Yes, we need to set targets that are practically achievable not the hopeful thinking of theoretical scientists.

We need to green the grid which needs the base load of 25GW to be always 24 hours a day available so nuclear must surely be the answer.  Practically, it must be affordable so revision of the over the top  H&S requirements is essential immediately not waiting to 2030.

World Population expansion is linked directly to CO2 emissions.  If we double our population every 20 years as at present then we will need twice as much energy by 2044.  

There is a theory that covers that although I am not sure how it could be proven:

The world has been steadily warming since the little ice age as this plot of the Central England Temperature shows.

Increasing temperature increases the rate of respiration of plants.

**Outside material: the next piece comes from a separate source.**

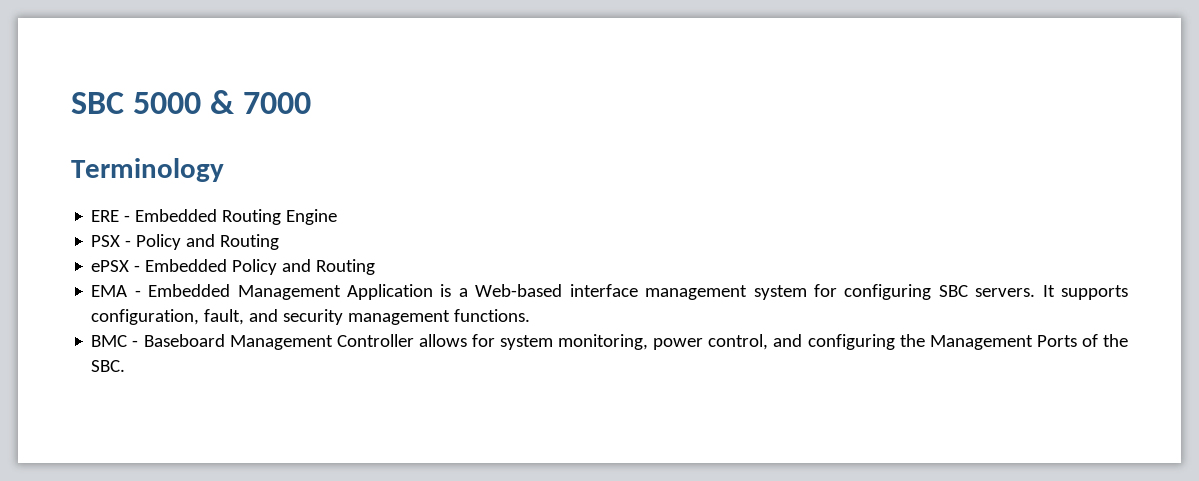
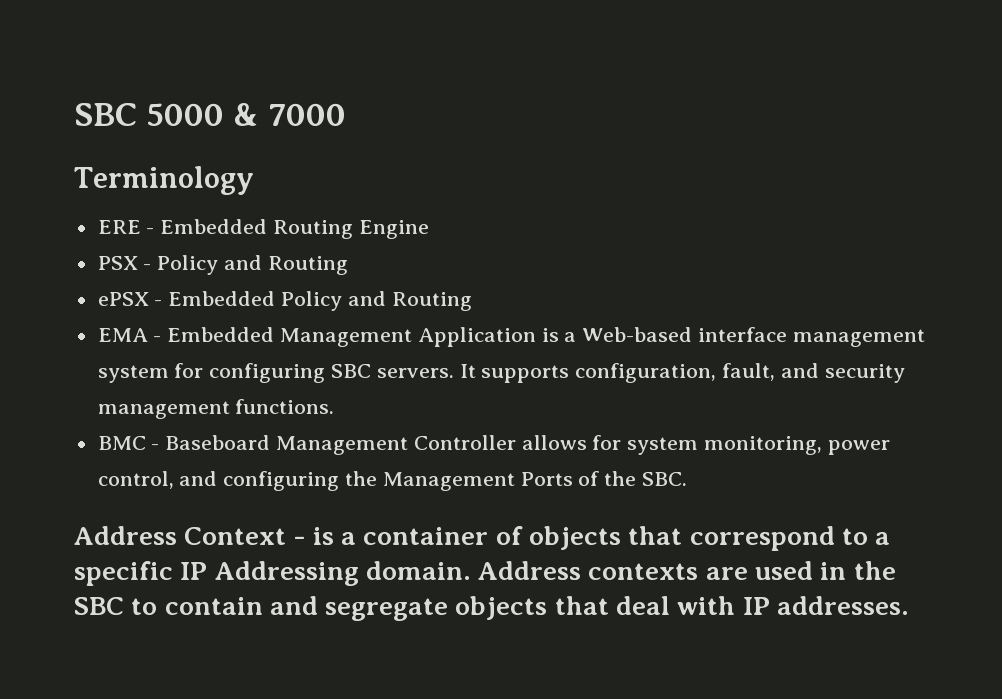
(126, 366) none -> [74,526,891,551] [74,561,896,586] [74,596,909,621] // Address Context - is a container of objects that correspond to a specific IP Addressing domain. Address contexts are used in the SBC to contain and segregate objects that deal with IP addresses.

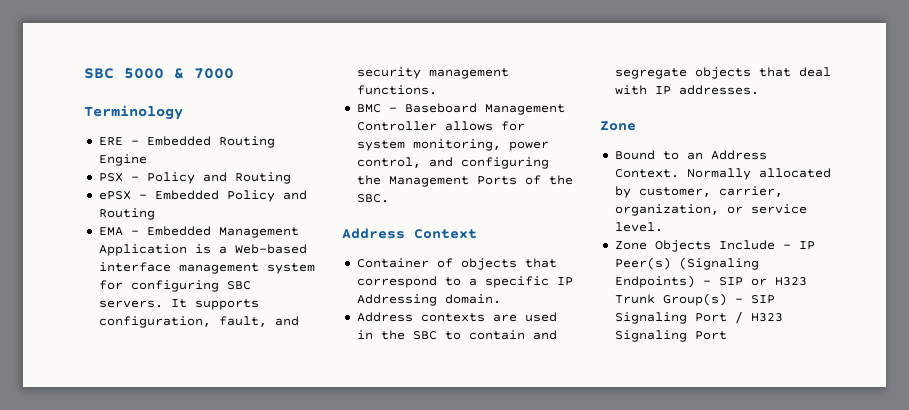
[293,527,489,545] - is a container -> [356,258,429,268] // Container
(471, 570) none -> (501, 299) //
(909, 605) none -> [600,121,636,131] [614,150,767,160] [614,168,831,180] [614,186,783,198] [614,204,807,216] [614,222,663,232] [614,240,815,252] [614,257,759,270] [614,275,807,288] [614,293,775,306] [614,311,783,324] [614,330,727,342] // Zone // Bound to an Address Context. Normally allocated by customer, carrier, organization, or service level. // Zone Objects Include − IP Peer(s) (Signaling Endpoints) − SIP or H323 Trunk Group(s) − SIP Signaling Port / H323 Signaling Port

Who remembers the Nuffield science experiment using test tubes containing a standard sugar yeast mixture which were closed with a ballon? They were then put in water baths at different temperatures and the CO2 generation was judged by the inflation of the ballons.

Increasing temperatures will cause an increase in CO2 levels due to the increased respiration and growth of plant life. This will lag the temperature increase by a period of probably some years to allow for plant growth.

There is an opposite question, why did temperatures start rising in  the 1700s before the industrial revolution started?